Limitations and further research
Due to sample size restraints, the segments emerging from the CHAID procedure could not be cross-validated. In addition, this study used only selected demographic and travel characteristics (as data came from a previously administered questionnaire). Future research could incorporate variables excluded in this study to generate a more comprehensive understanding of the topic as well as validate and compare these findings.
Moreover, the dependent variable (likelihood to return) used in the CHAID model refers to a specific type of destination (i.e. Mediterranean sun and sand). Future studies should consider European travelers’ likelihood to return to other types of destinations (e.g. urban, winter, cultural) to generate a more comprehensive understanding of their behaviors and compare these results. Future studies should use longitudinal data to further confirm the present findings and determine whether the characteristics and behaviors of European travelers are maintained over time.

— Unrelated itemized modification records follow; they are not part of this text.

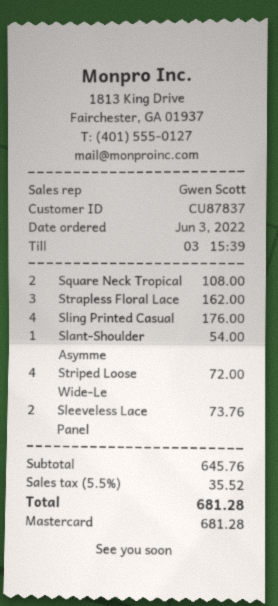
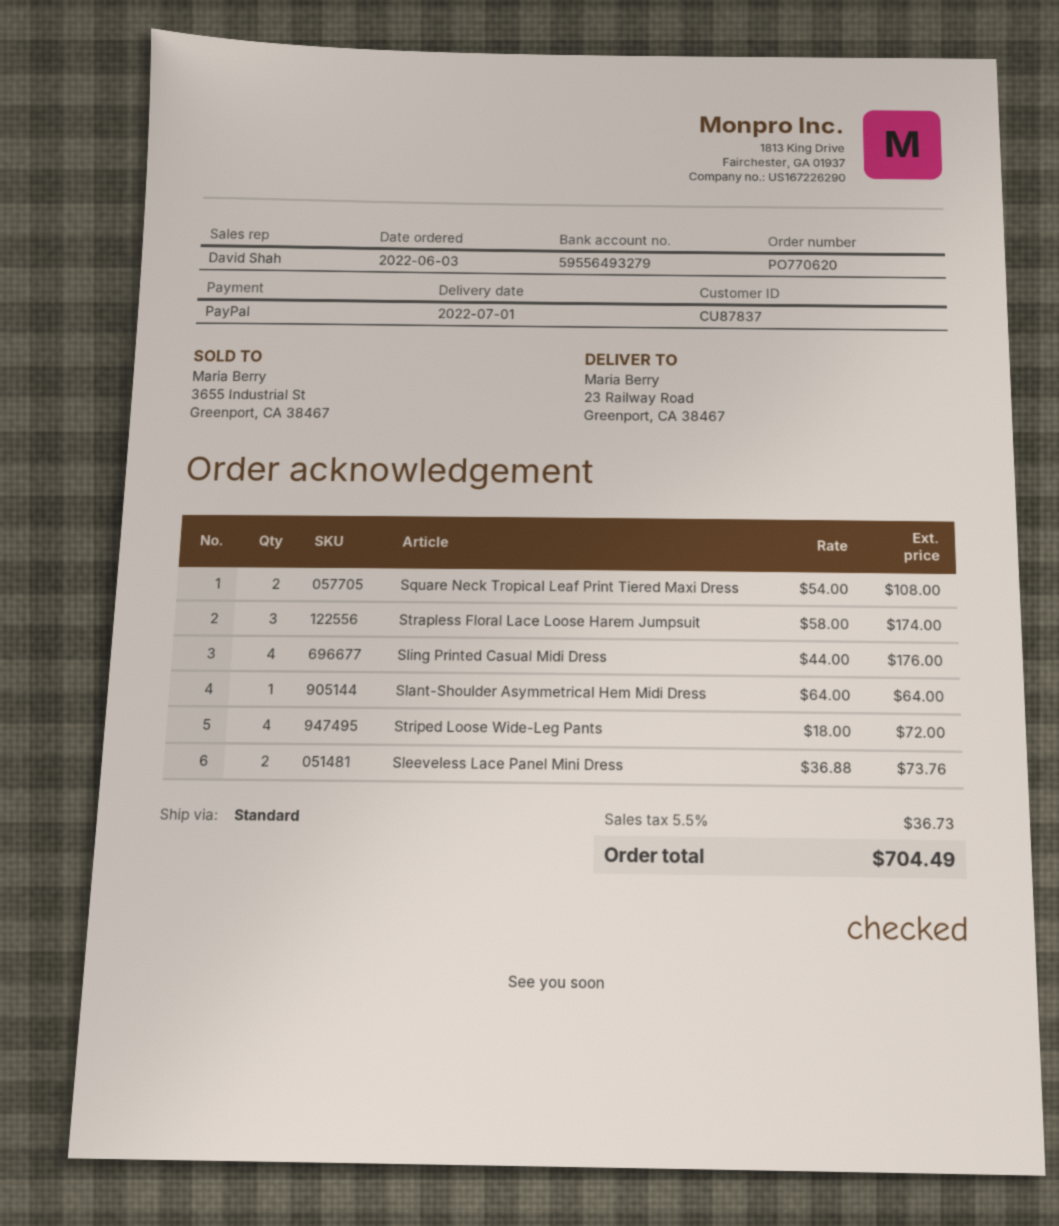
sales rep: Gwen Scott -> David Shah
payment method: Mastercard -> PayPal
Strapless Floral Lace: 3 for 162.00 -> 3 for 174.00
Slant-Shoulder Asymme: 1 for 54.00 -> 1 for 64.00
tax: 5.5% = 35.52 -> 5.5% = 36.73
total: 681.28 -> 704.49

Finally, as mentioned at the beginning of this article, this study uses a cross-sectional data set in which intention to revisit is used as a proxy for the actual return behavior. In future studies, a longitudinal collection of data can be used by following up on surveyed respondents/travelers over time to check whether there are major discrepancies between the categories of those who claim they are likely to return and the categories of those who will return. Doing so could provide a significant benefit to the findings of this article.
Footnotes
This research received no specific grant from any funding agency in the public, commercial, or not-for-profit sectors.